→ Task statement: Go through the records, and copy each line in which the string "close" is present.

Before-and-after page screenshots
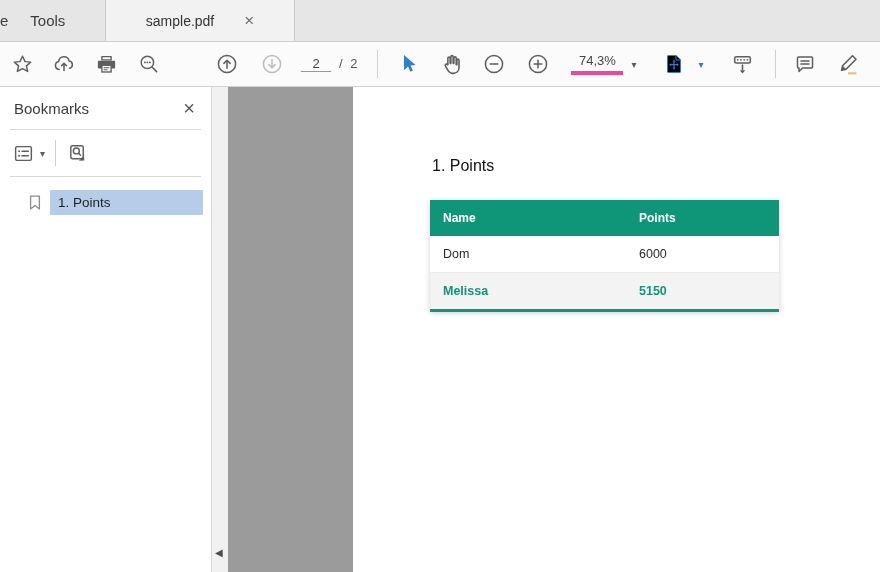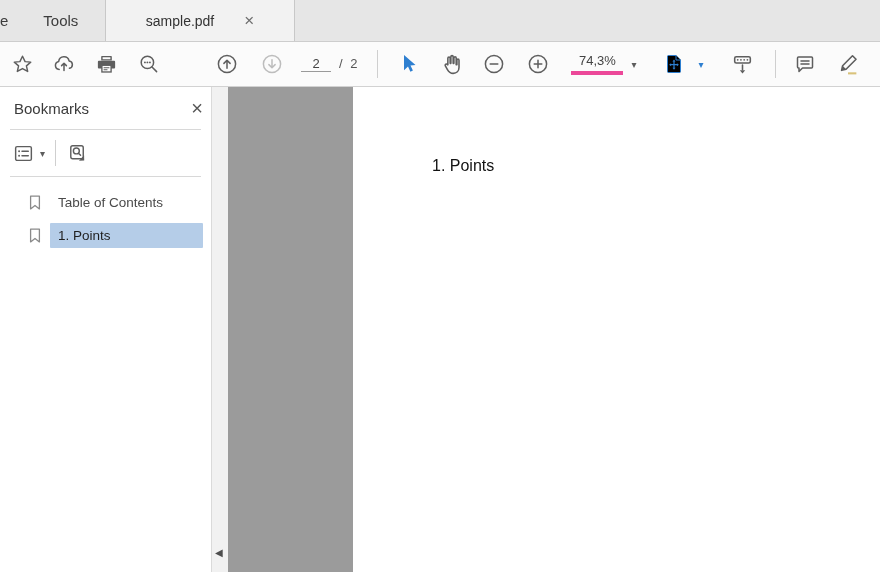--- a/index.html
+++ b/index.html
@@ -10,7 +10,7 @@
   
   .tabbar { height:42px; background:#e6e6e6; display:flex; align-items:stretch; border-bottom:1px solid #cdcdcd; flex:0 0 auto; }
   .tab-left { width:105px; display:flex; align-items:center; color:#3c3c3c; font-size:15px; }
-  .tools-label { margin-left:35px; }
+  .tools-label { margin-left:22px; }
   .tab-active { width:190px; background:#f2f2f2; border-left:1px solid #c8c8c8; border-right:1px solid #c8c8c8; display:flex; align-items:center; justify-content:center; font-size:14px; color:#333; }
   .tab-close { margin-left:30px; color:#6d6d6d; font-size:17px; line-height:1; cursor:default; }
   .tab-rest { flex:1; }

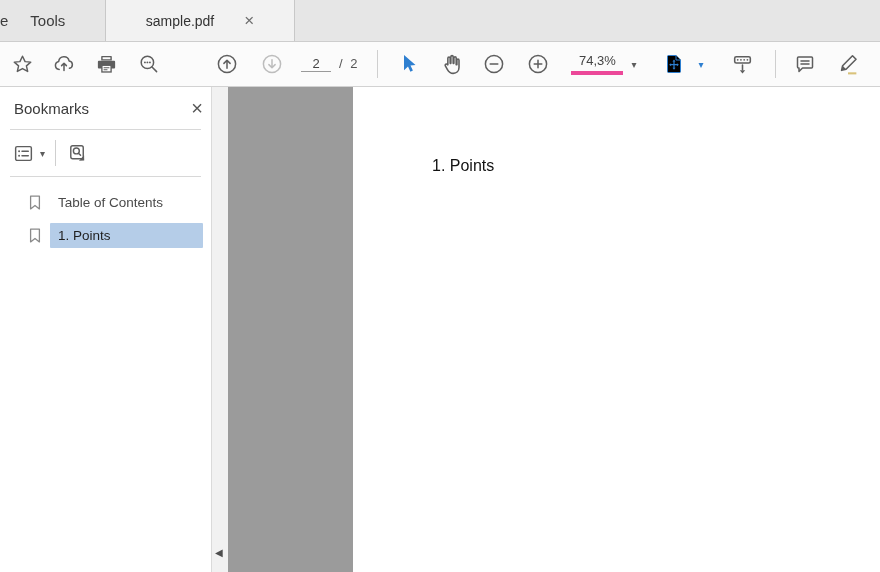--- a/index.html
+++ b/index.html
@@ -31,7 +31,7 @@
   .content { flex:1; display:flex; min-height:0; }
 
   .sidebar { width:211px; background:#fff; display:flex; flex-direction:column; }
-  .bm-header { height:42px; display:flex; align-items:center; padding:0 8px 0 14px; }
+  .bm-header { height:42px; display:flex; align-items:center; padding:0 16px 0 14px; }
   .bm-title { font-size:15px; color:#3b3b3b; }
   .bm-close { margin-left:auto; font-size:20px; color:#565656; line-height:1; }
   .bm-divider { border-bottom:1px solid #d8d8d8; margin:0 10px; }

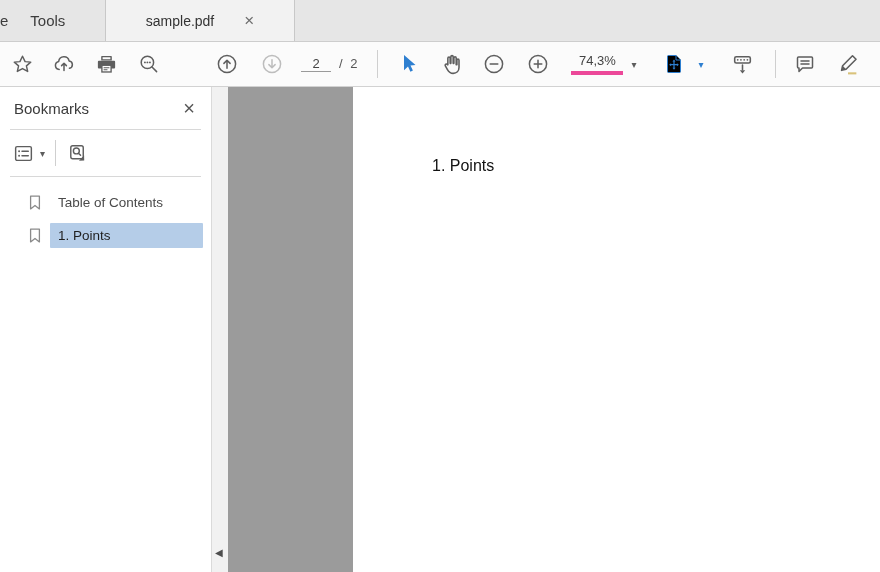--- a/index.html
+++ b/index.html
@@ -220,12 +220,6 @@
       </div>
       <div class="bm-divider"></div>
       <div class="bm-list">
-        <div class="bm-item">
-          <svg width="16" height="19" viewBox="0 0 20 22">
-            <path d="M4.5 3h11v16l-5.5-4.3L4.5 19z" fill="none" stroke="#8a8a8a" stroke-width="1.6" stroke-linejoin="round"></path>
-          </svg>
-          <span class="bm-label">Table of Contents</span>
-        </div>
         <div class="bm-item selected">
           <svg width="16" height="19" viewBox="0 0 20 22">
             <path d="M4.5 3h11v16l-5.5-4.3L4.5 19z" fill="none" stroke="#8a8a8a" stroke-width="1.6" stroke-linejoin="round"></path>

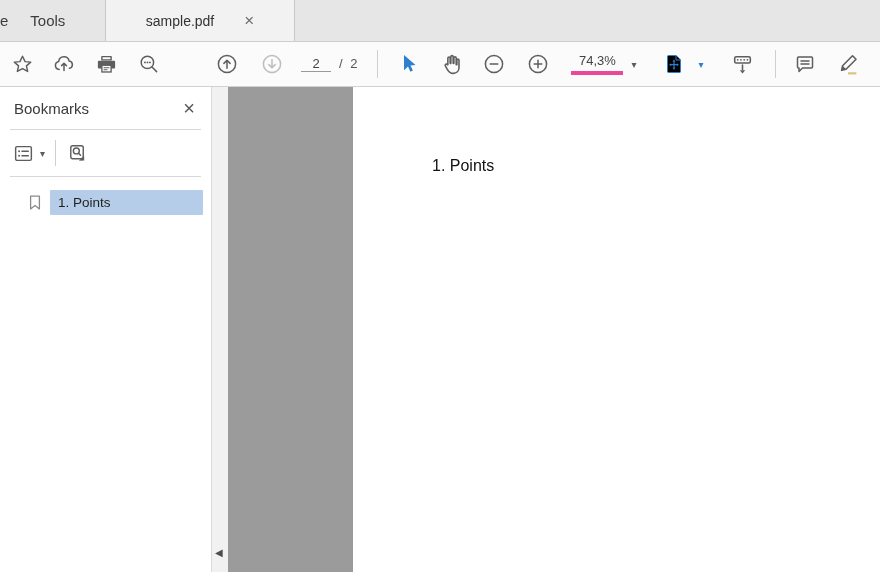--- a/index.html
+++ b/index.html
@@ -236,6 +236,24 @@
     <div class="viewer">
       <div class="page">
         <h1 class="doc-heading">1. Points</h1>
+        <table class="points-table">
+          <thead>
+            <tr>
+              <th class="col-name">Name</th>
+              <th>Points</th>
+            </tr>
+          </thead>
+          <tbody>
+            <tr class="row-plain">
+              <td>Dom</td>
+              <td>6000</td>
+            </tr>
+            <tr class="row-highlight">
+              <td>Melissa</td>
+              <td>5150</td>
+            </tr>
+          </tbody>
+        </table>
       </div>
     </div>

→ Final answer:
   .tab-close { margin-left:30px; color:#6d6d6d; font-size:17px; line-height:1; cursor:default; }
   .bm-close { margin-left:auto; font-size:20px; color:#565656; line-height:1; }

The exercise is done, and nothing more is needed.